We are currently seeking funding to conduct the DNA analyses, but what was quite apparent was the lack of flower rich habitats on most of the farms in June and July. Unless extensively grazed downland was present, there was very little elsewhere, occasional patches of clover on grass tracks where they had been cut, yet nothing in the hedgebases apart from a few thistles which some bees do like.
I did wonder what the situation would be like today if the many miles of grassy margins sown under various agri-environment schemes had been sown with a flower-rich mix instead.

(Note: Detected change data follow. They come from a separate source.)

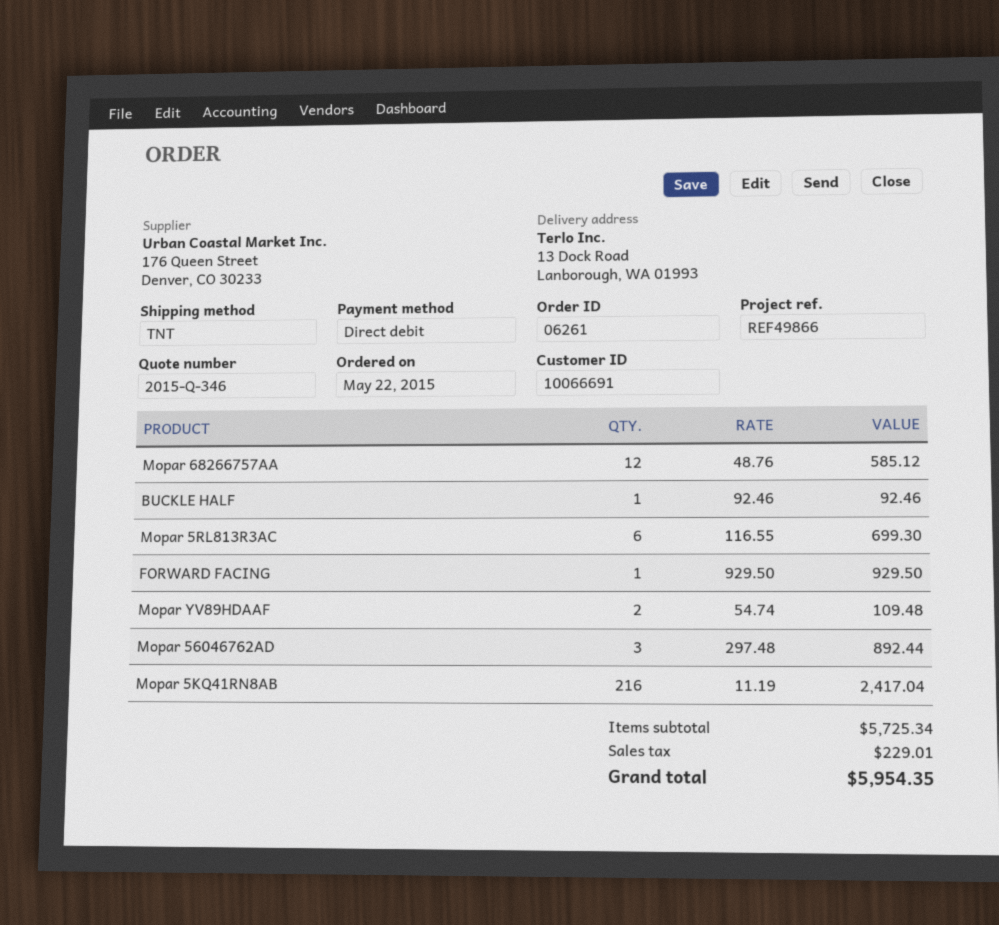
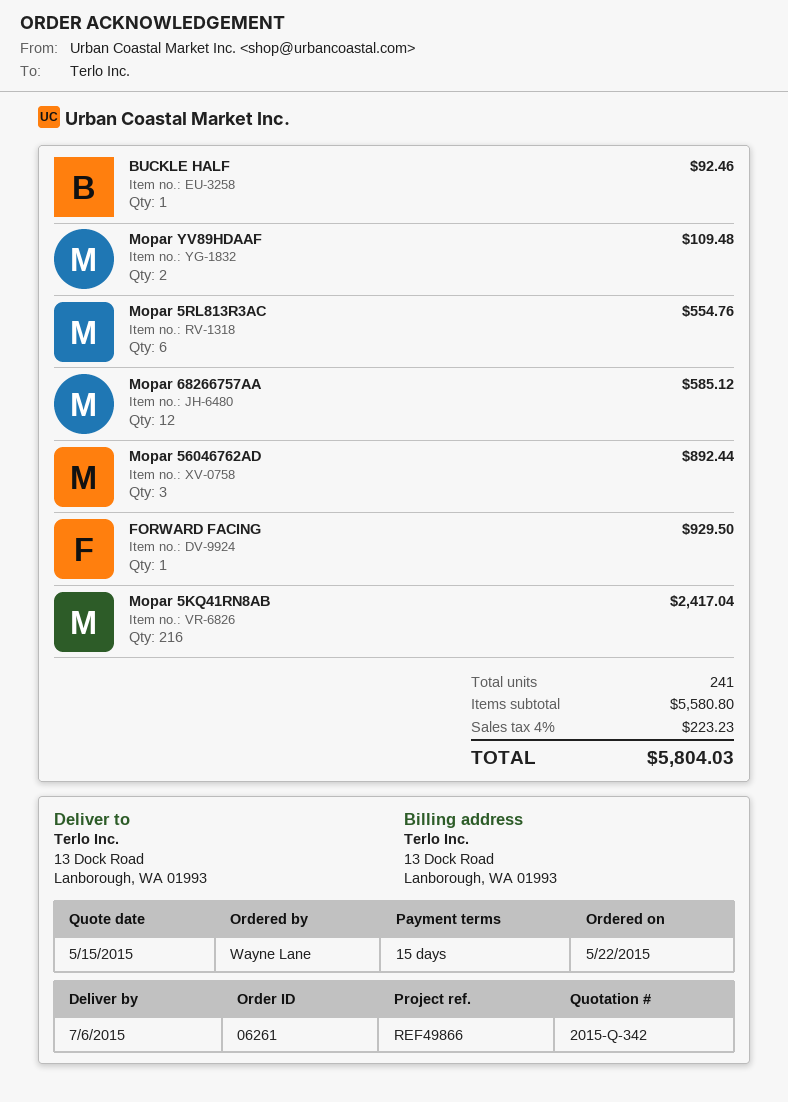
quote number: 2015-Q-346 -> 2015-Q-342
Mopar 5RL813R3AC: 6 for 699.30 -> 6 for 554.76
subtotal: 5725.34 -> 5580.80
tax: 229.01 -> 223.23
total: 5954.35 -> 5804.03

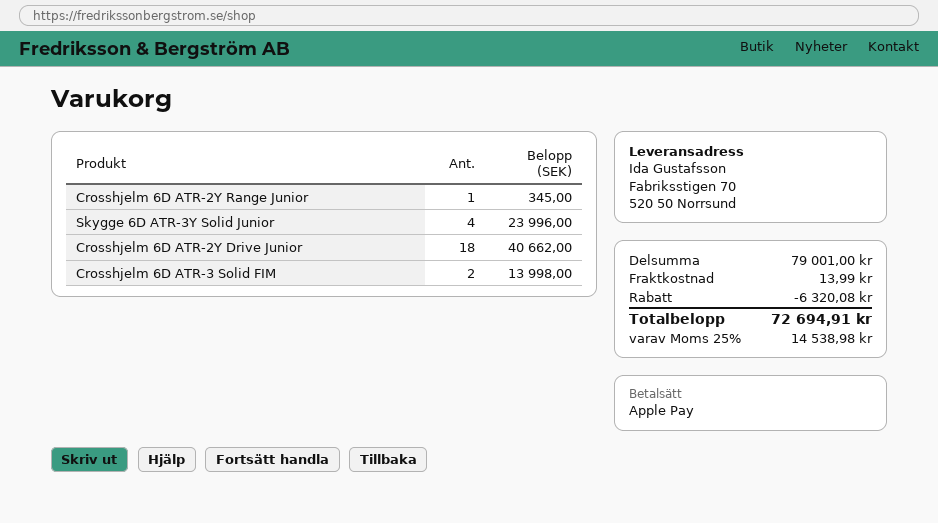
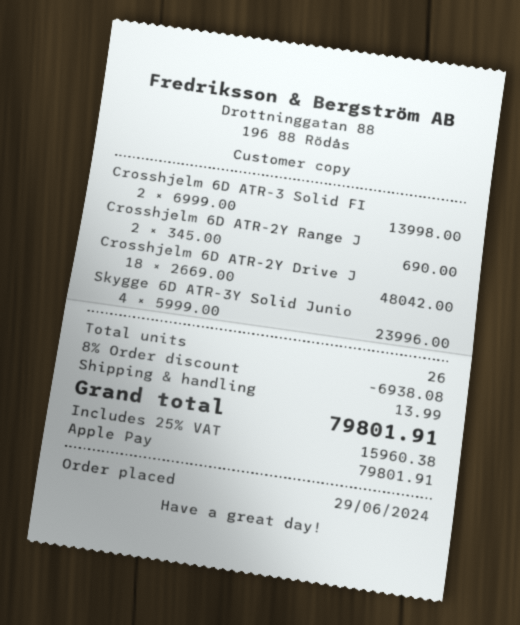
Crosshjelm 6D ATR-2Y Range Junior: 1 for 345.00 -> 2 for 690.00
Crosshjelm 6D ATR-2Y Drive Junior: 18 for 40662.00 -> 18 for 48042.00
discount: 6320.08 -> 6938.08
tax: 25% = 14538.98 -> 25% = 15960.38
total: 72694.91 -> 79801.91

References (all GWCT publications)
Holland, J. M., Smith, B.M., Storkey, J., Lutman, P. J. W., Aebischer, N.J. (2015) Managing habitats on English farmland for insect pollinator conservation. Biological Conservation 182, 215-222.
Jacobs, J.H., Clark, S.J., Denholm, I., Goulson, D., Stoate, C., Osborne, J.L., 2009. Pollination biology of fruit-bearing hedgerow plants and the role of flower visiting insects in fruit-set. Annals of Botany 104, 1397–1404.
Lye, G.C., Park, K.J., Osborne, J.L., Holland, J.M. & Goulson, D. (2009) Assessing the value of Rural Stewardship schemes in providing foraging resources and nesting habitat for bumblebee queens (Hymenoptera: Apidae). Biological Conservation 142, 2023-2032.
Wood, T.L., Holland, J.M. and Goulson, D. (2015a) A comparison of techniques for assessing farmland bumblebee populations. Oecologia, 4, 1093-1102.
Wood, T.L., Holland, J.M., Hughes, W.O.H. and Goulson, D. A (2015b) Targeted agri-environment schemes significantly improve the population size of common farmland bumblebee species. Molecular Ecology 24, 1668-1680.
Wood, T.L., Holland, J.M. and Goulson, D. A. (2017) Providing foraging resources for solitary bees on farmland: current schemes for pollinators benefit a limited suite of species. Journal of Applied Ecology, 54: 323-333.